**Exercise objective:** Your answer should hold the data exactly as given, minus any picture.

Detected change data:
===============

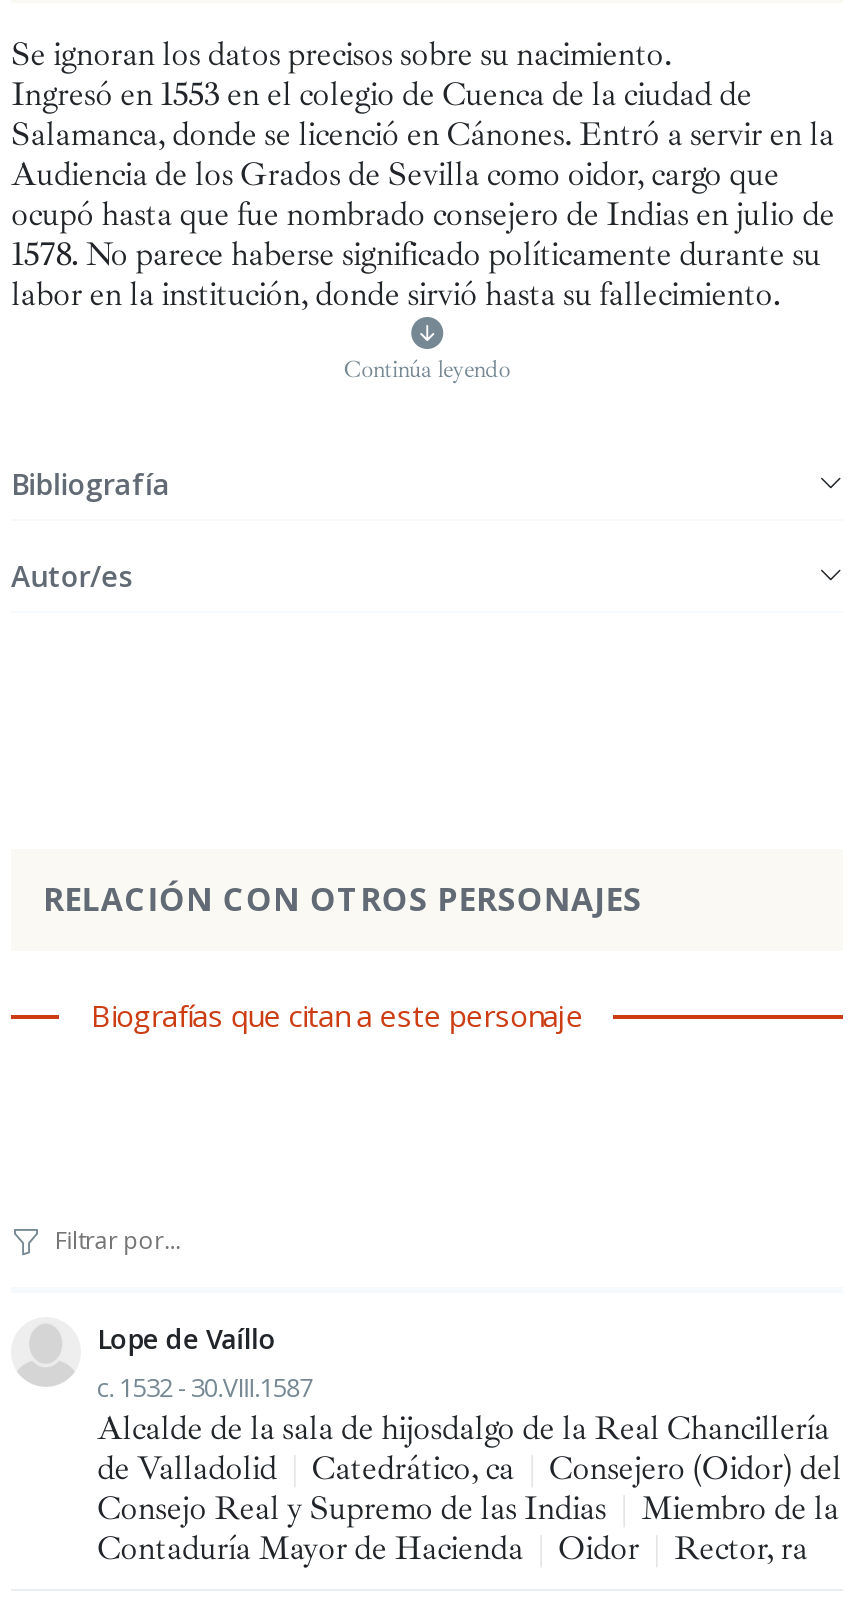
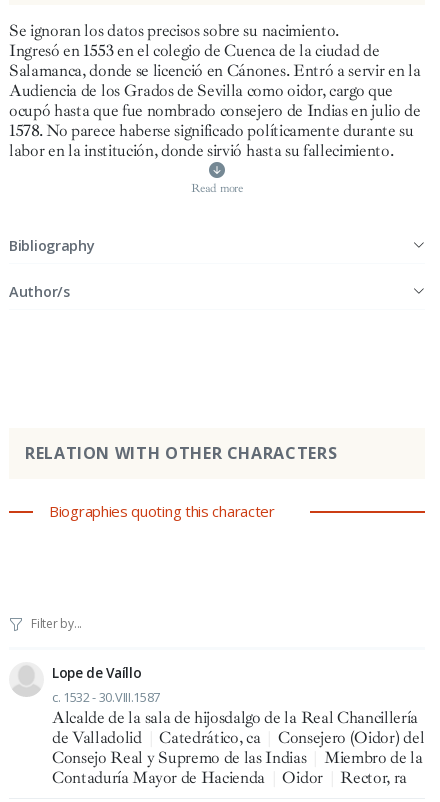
[344,355,510,385] Continúa leyendo -> [191,181,243,196] Read more
[11,465,170,503] Bibliografía -> [9,236,94,255] Bibliography
[11,557,132,595] Autor/es -> [9,282,70,301] Author/s
[43,878,642,922] RELACIÓN CON OTROS PERSONAJES -> [25,442,337,464] RELATION WITH OTHER CHARACTERS
[91,996,583,1036] Biografías que citan a este personaje -> [49,501,275,521] Biographies quoting this character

===============

**Solution to the exercise:**
[344,355,510,385] Continúa leyendo -> [191,181,243,196] Read more
[11,465,170,503] Bibliografía -> [9,236,94,255] Bibliography
[11,557,132,595] Autor/es -> [9,282,70,301] Author/s
[43,878,642,922] RELACIÓN CON OTROS PERSONAJES -> [25,442,337,464] RELATION WITH OTHER CHARACTERS
[91,996,583,1036] Biografías que citan a este personaje -> [49,501,275,521] Biographies quoting this character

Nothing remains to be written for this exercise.